--- ACTIVITY ---
All pictures are to be dropped, and the remaining data set down exactly.

--- Before-and-after page screenshots ---
****

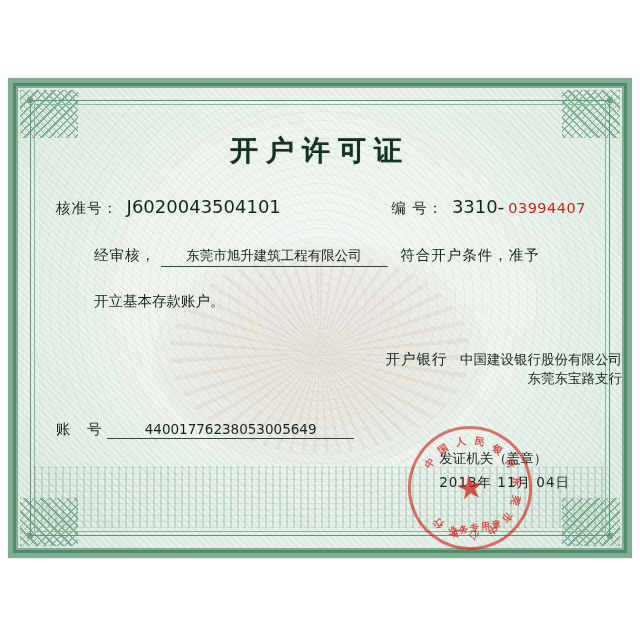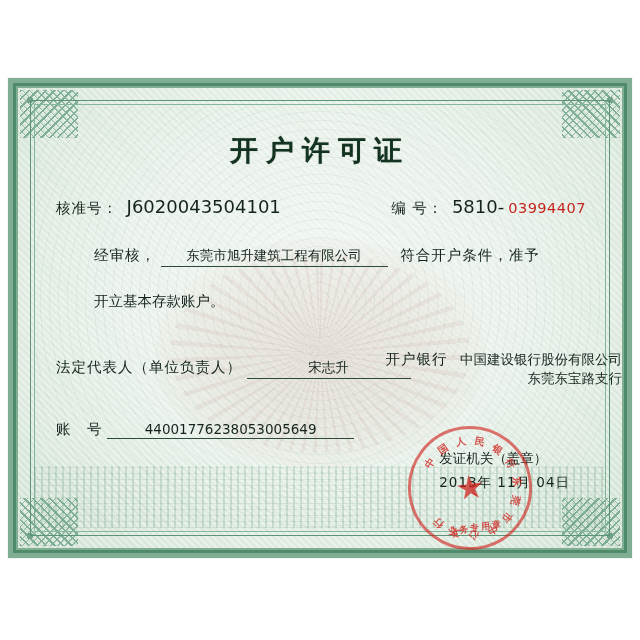"5810-" span.value-plain { text: 5810- -> 3310- }
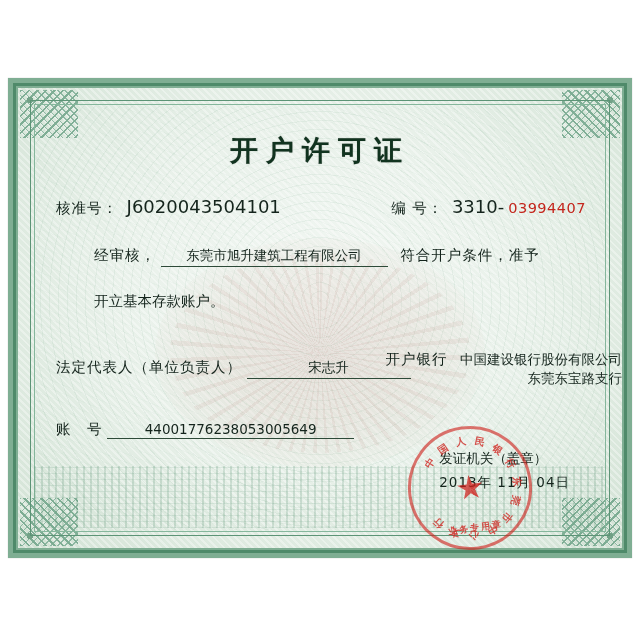"法定代表人（单位负责人） 宋志升" div.row { html: <div> <span>法定代表人（单位负责人）</span> <span>宋志升</span> </div> -> none }
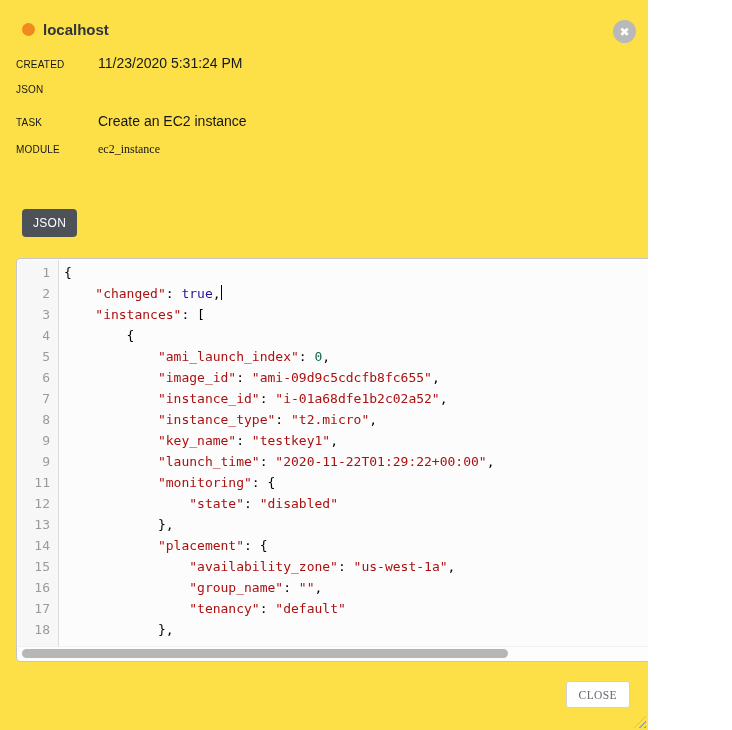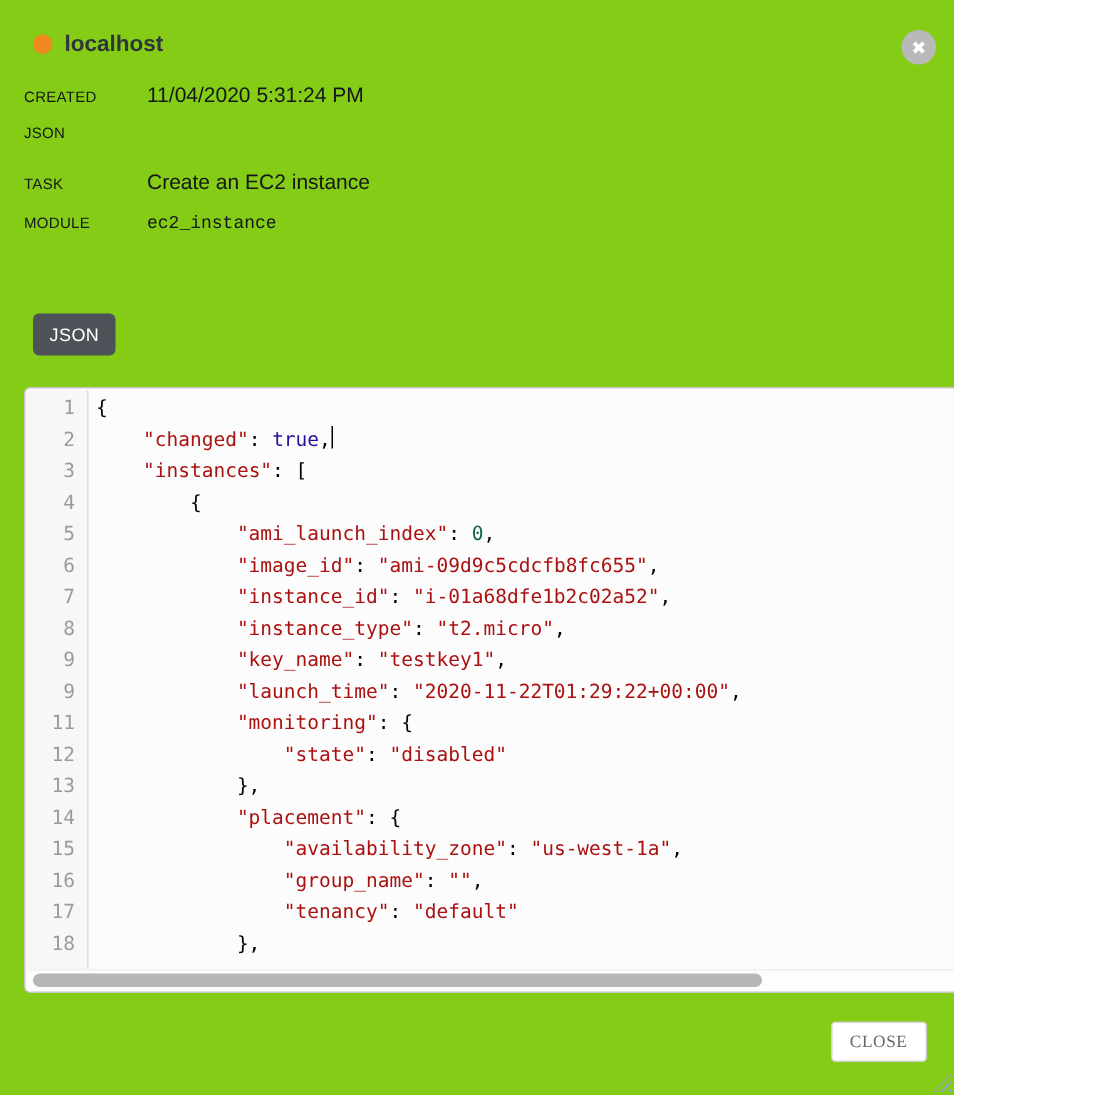"localhost" .modal { background: #84cc16 -> #fde047; padding-left: none -> 12px }
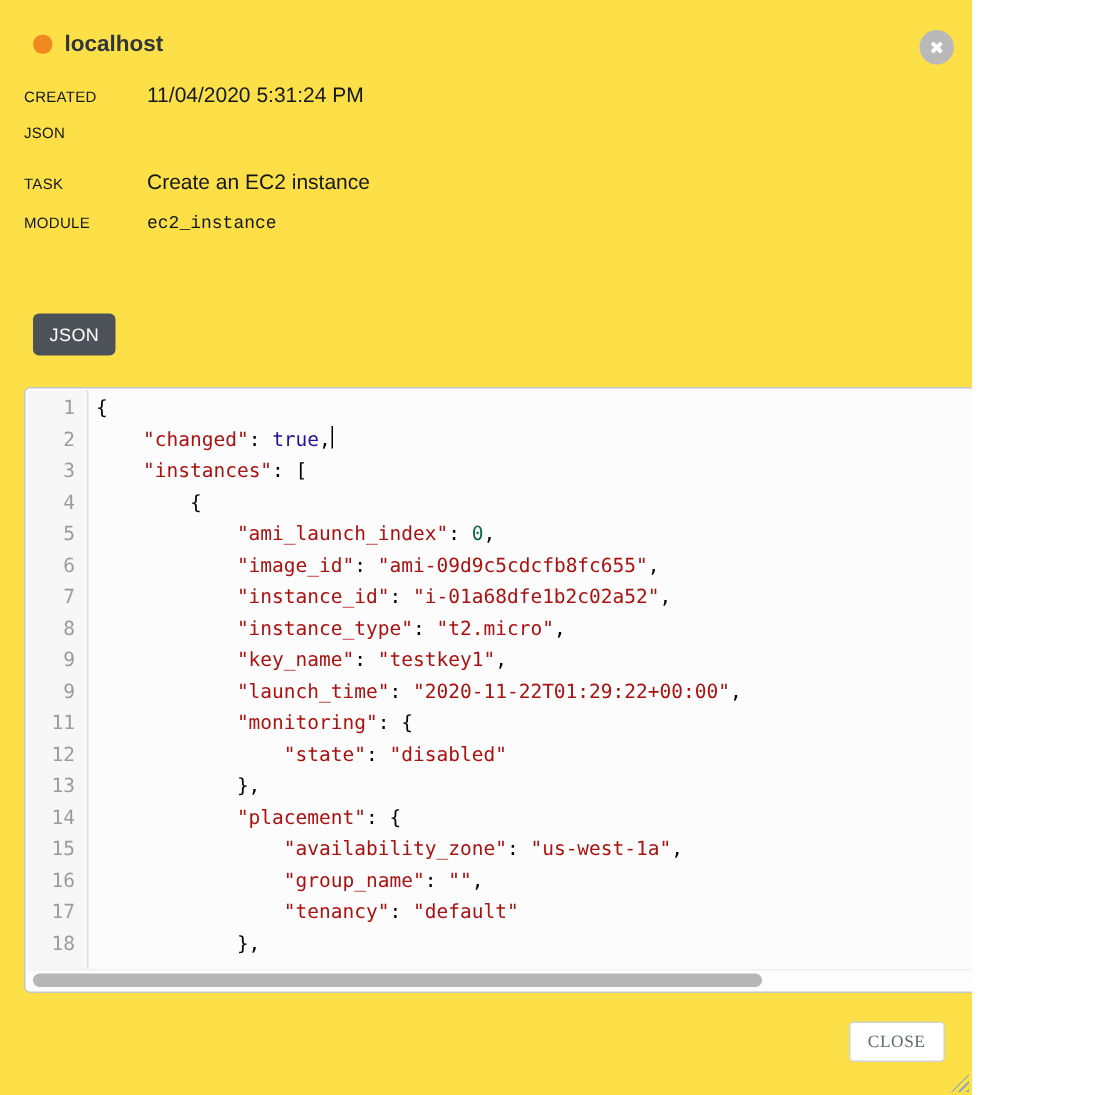"11/04/2020 5:31:24 PM" div.detail-value { text: 11/04/2020 -> 11/23/2020 }
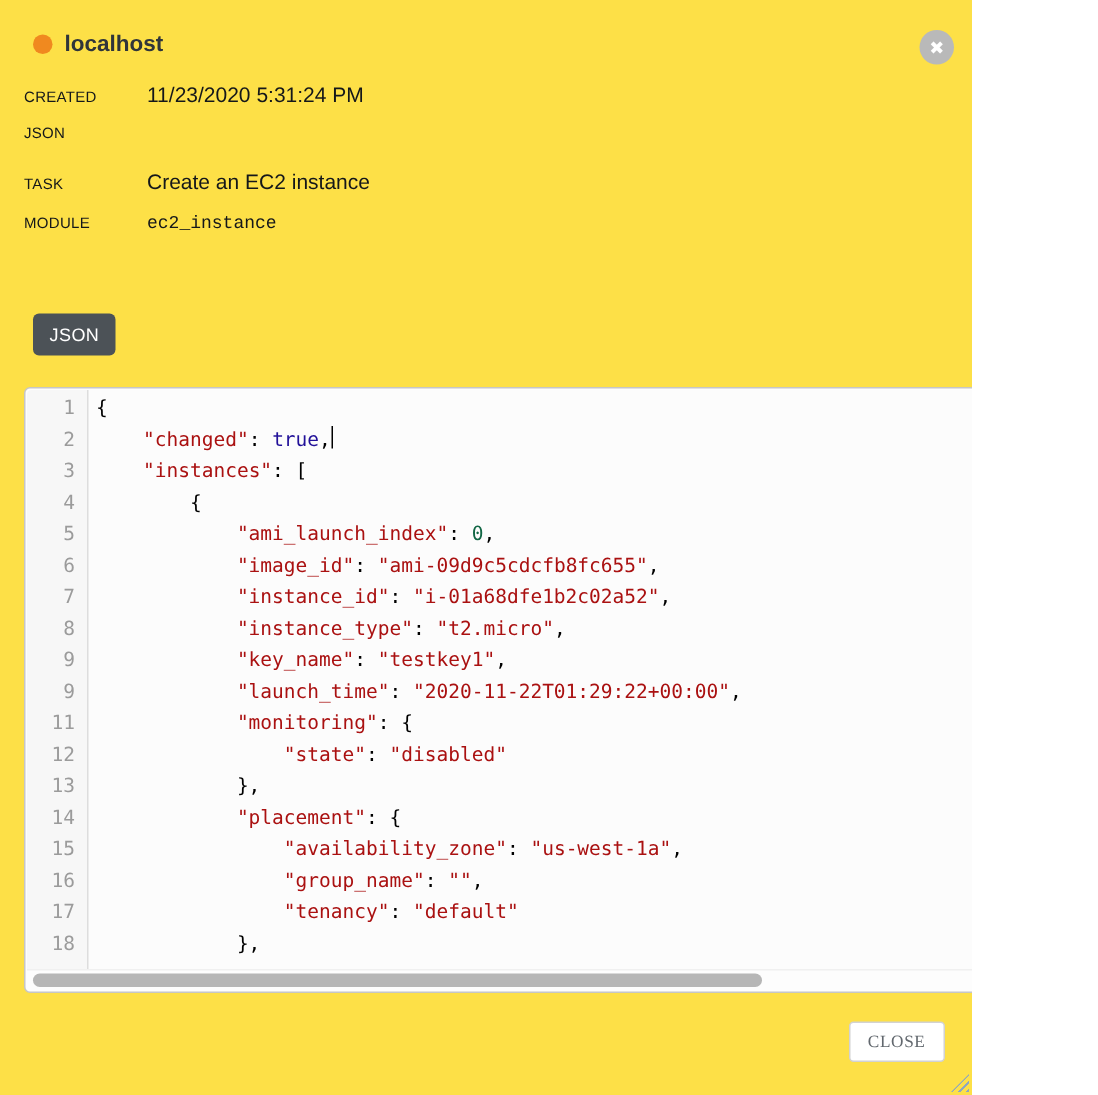"ec2_instance" .detail-value.mono { font-family: Liberation Mono, monospace -> Liberation Serif, serif }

****

--- SOLUTION TO THIS TASK ---
"5810-" span.value-plain { text: 5810- -> 3310- }
"法定代表人（单位负责人） 宋志升" div.row { html: <div> <span>法定代表人（单位负责人）</span> <span>宋志升</span> </div> -> none }
"localhost" .modal { background: #84cc16 -> #fde047; padding-left: none -> 12px }
"11/04/2020 5:31:24 PM" div.detail-value { text: 11/04/2020 -> 11/23/2020 }
"ec2_instance" .detail-value.mono { font-family: Liberation Mono, monospace -> Liberation Serif, serif }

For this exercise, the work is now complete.